В присутствии первого учителя в ней проснулась его ученица.
«А быть может, и теперь… сейчас… можно дать ему надлежащий отпор». — мелькнуло в её уме.
Она собрала все свои силы и подняла голову.
— Мы с вами, Сергей Дмитриевич, так долго не видались, что, видимо, стали совершенно разными людьми, так что я даже не вижу причин радоваться этой встрече… — сказала она с дрожью в голосе.
— Вот как! — расхохотался он. — Вы за эти годы стали совершенно тонкой барыней из московского bean monde'a и, быть может, чем черт не шутит, верной женой, так что считаете за грех даже вспомнить те счастливые минуты, которые вы проводили в моих объятиях…
Он снова разразился наглым смехом.
— Я не считаю их теперь счастливыми, — поднялась она со скамьи.

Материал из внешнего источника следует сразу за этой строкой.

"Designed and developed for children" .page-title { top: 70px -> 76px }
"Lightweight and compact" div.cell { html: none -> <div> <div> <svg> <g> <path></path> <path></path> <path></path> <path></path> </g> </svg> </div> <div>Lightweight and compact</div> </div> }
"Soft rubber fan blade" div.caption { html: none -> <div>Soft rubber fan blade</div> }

Его подлый хохот возмутил её и придал ей энергии.
— Я считаю их омерзительными… Оставим этот разговор… Он неуместен вообще, а в особенности здесь, у могил нам обоим близких людей… Прощайте.
— Те… те… те… атанде… — схватил он её руку и силой заставил снова сесть. — Я не сентиментален и готов говорить о деле не только над могилою, но даже в могиле… Мне же до вас есть дело, иначе не думаете ли вы, чтобы я стал вас столько времени выслеживать для нежных воспоминаний о прошлых поцелуях…

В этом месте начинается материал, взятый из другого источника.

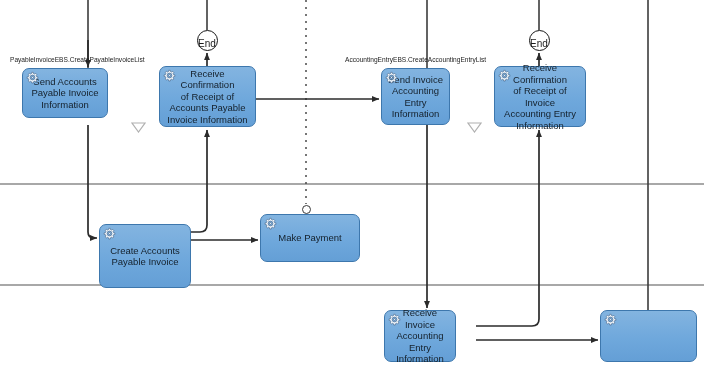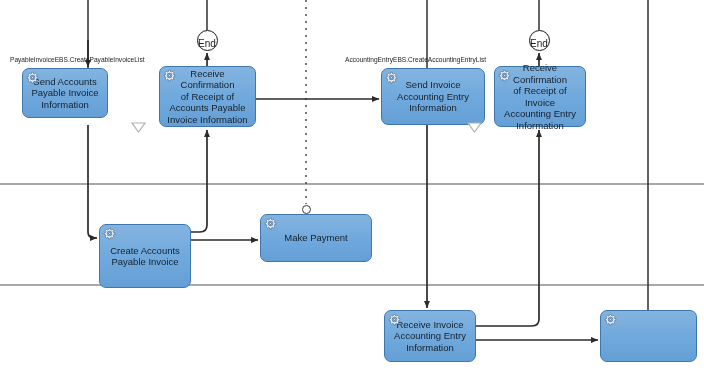"Send Invoice" div.task { width: 104px -> 69px }
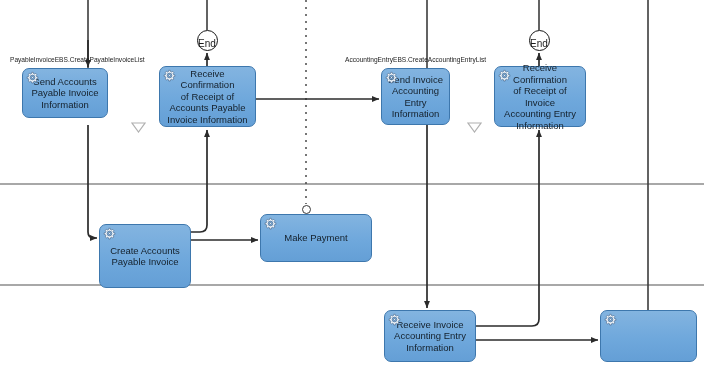"Make Payment" div.task { width: 112px -> 100px }
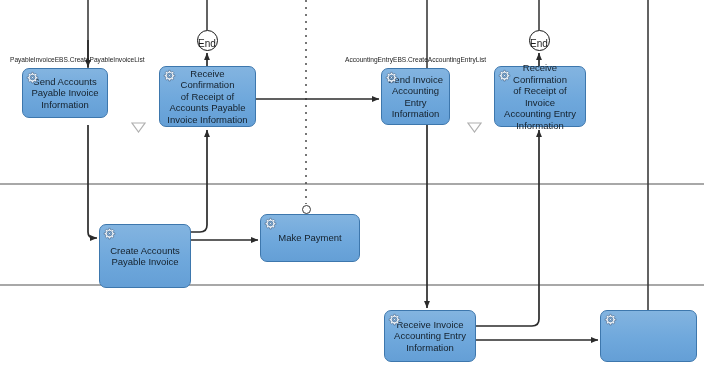"Receive Invoice" div.task { width: 92px -> 72px }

— Что же вам надо? — спросила она уже снова упавшим голосом.
Она поняла, что отпор не удался, и снова бессильно опустила голову.
— Вот так-то лучше!.. А то фордыбачить вздумала, когда вся у меня вот здесь…
Он сжал кулак.
— Хочу раздавлю, хочу помилую! Мне надо говорить с тобой, — он перешел снова на «ты», — наедине и долго…
— О чем?
— Тогда узнаешь…
— Если надо денег, я дам, с условием, чтобы вы меня оставили в покое…

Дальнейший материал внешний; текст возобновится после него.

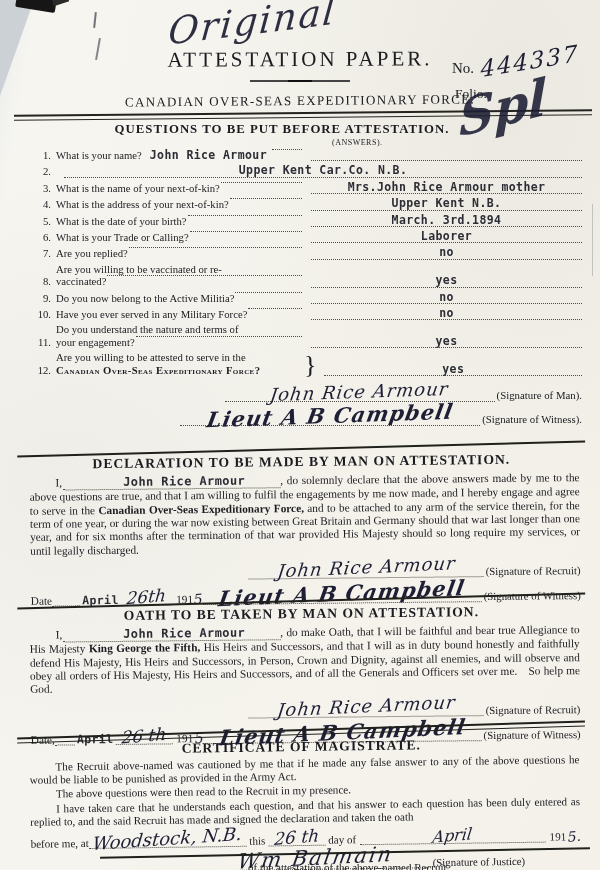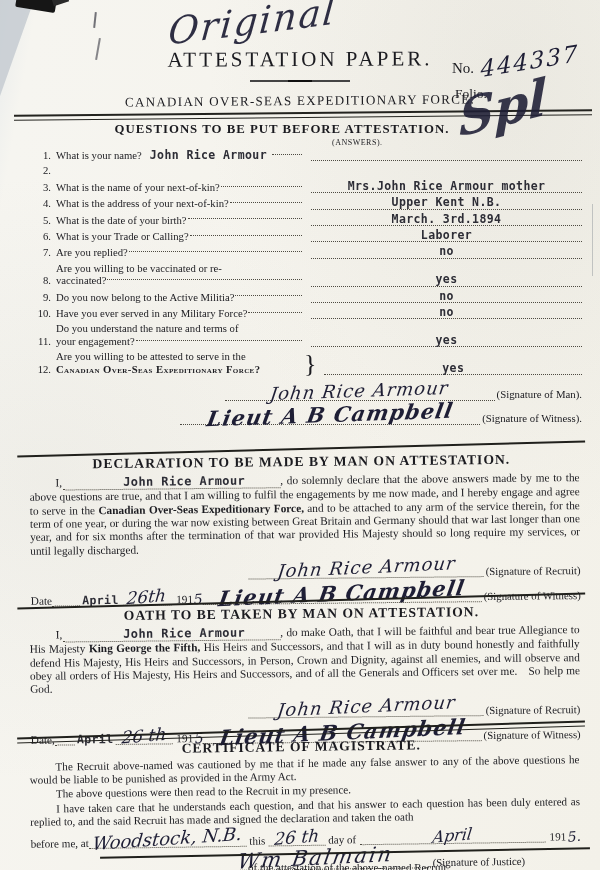"What is your name?" .qline { align-items: center -> flex-start }
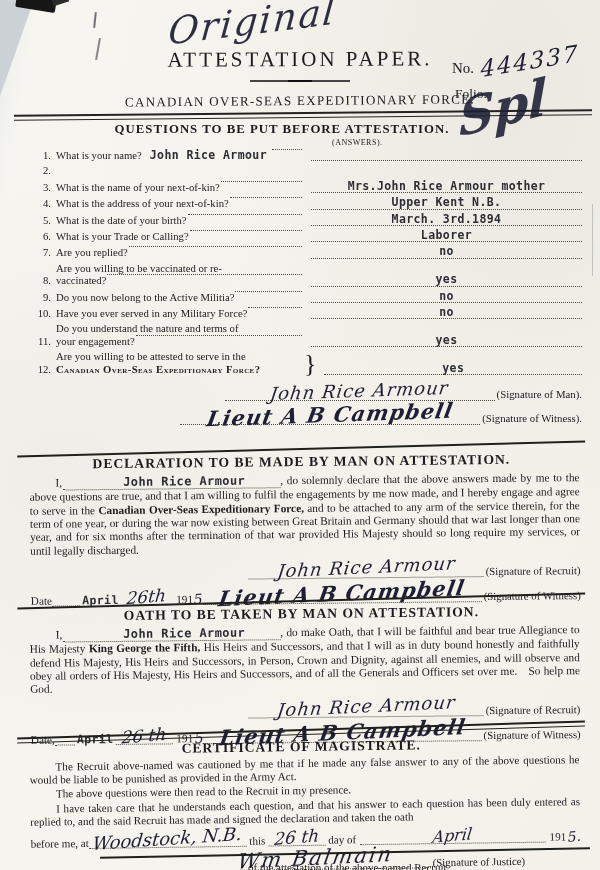"Upper Kent Car.Co. N.B." div.ans { html: none -> <div><span>Upper Kent Car.Co. N.B.</span></div> }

— Денег теперь мне не надо. Безмозглые поляки выбрали меня казначеем одной из банд… Кое-что осталось… Послезавтра ты выедешь одна в Тихвин, скажешь своему мужу, что едешь на богомолье… но одна, слышишь… Я буду тебя ждать на первой станции от Москвы… Вот тебе моя воля… Не исполнишь… берегись… сыщу на дне морском…
Он встал и быстро пошел к кладбищу, по направлению к монастырским воротам. Екатерина Петровна сидела, как окаменелая.